*HOW TO COMPLETE THIS TASK:* Your task is to output every record exactly as it is given.

*** Block opens ***

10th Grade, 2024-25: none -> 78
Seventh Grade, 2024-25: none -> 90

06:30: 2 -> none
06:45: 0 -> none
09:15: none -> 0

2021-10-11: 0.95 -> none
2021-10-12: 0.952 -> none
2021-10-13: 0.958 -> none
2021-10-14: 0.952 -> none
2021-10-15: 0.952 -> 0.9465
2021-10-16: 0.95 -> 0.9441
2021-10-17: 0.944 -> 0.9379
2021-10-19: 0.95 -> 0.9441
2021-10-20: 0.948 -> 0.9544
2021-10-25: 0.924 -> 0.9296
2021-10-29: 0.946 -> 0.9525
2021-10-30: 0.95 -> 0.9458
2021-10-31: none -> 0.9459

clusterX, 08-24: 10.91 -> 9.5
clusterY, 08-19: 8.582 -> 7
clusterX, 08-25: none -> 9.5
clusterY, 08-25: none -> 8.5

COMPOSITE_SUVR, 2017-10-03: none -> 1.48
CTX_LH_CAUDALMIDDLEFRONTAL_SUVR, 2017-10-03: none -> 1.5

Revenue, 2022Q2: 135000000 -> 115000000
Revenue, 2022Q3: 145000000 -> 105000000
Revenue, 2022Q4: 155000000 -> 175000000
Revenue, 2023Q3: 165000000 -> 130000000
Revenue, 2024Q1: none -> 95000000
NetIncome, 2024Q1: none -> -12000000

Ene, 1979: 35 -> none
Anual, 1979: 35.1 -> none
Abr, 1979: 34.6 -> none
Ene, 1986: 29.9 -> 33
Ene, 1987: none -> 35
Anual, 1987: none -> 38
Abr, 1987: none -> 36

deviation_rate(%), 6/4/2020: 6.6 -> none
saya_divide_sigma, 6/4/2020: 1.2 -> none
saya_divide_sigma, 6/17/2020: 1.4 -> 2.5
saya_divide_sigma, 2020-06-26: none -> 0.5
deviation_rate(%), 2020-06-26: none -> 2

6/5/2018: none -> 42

*** Block closes ***

*PROBLEM SOLUTION:*
10th Grade, 2024-25: none -> 78
Seventh Grade, 2024-25: none -> 90

06:30: 2 -> none
06:45: 0 -> none
09:15: none -> 0

2021-10-11: 0.95 -> none
2021-10-12: 0.952 -> none
2021-10-13: 0.958 -> none
2021-10-14: 0.952 -> none
2021-10-15: 0.952 -> 0.9465
2021-10-16: 0.95 -> 0.9441
2021-10-17: 0.944 -> 0.9379
2021-10-19: 0.95 -> 0.9441
2021-10-20: 0.948 -> 0.9544
2021-10-25: 0.924 -> 0.9296
2021-10-29: 0.946 -> 0.9525
2021-10-30: 0.95 -> 0.9458
2021-10-31: none -> 0.9459

clusterX, 08-24: 10.91 -> 9.5
clusterY, 08-19: 8.582 -> 7
clusterX, 08-25: none -> 9.5
clusterY, 08-25: none -> 8.5

COMPOSITE_SUVR, 2017-10-03: none -> 1.48
CTX_LH_CAUDALMIDDLEFRONTAL_SUVR, 2017-10-03: none -> 1.5

Revenue, 2022Q2: 135000000 -> 115000000
Revenue, 2022Q3: 145000000 -> 105000000
Revenue, 2022Q4: 155000000 -> 175000000
Revenue, 2023Q3: 165000000 -> 130000000
Revenue, 2024Q1: none -> 95000000
NetIncome, 2024Q1: none -> -12000000

Ene, 1979: 35 -> none
Anual, 1979: 35.1 -> none
Abr, 1979: 34.6 -> none
Ene, 1986: 29.9 -> 33
Ene, 1987: none -> 35
Anual, 1987: none -> 38
Abr, 1987: none -> 36

deviation_rate(%), 6/4/2020: 6.6 -> none
saya_divide_sigma, 6/4/2020: 1.2 -> none
saya_divide_sigma, 6/17/2020: 1.4 -> 2.5
saya_divide_sigma, 2020-06-26: none -> 0.5
deviation_rate(%), 2020-06-26: none -> 2

6/5/2018: none -> 42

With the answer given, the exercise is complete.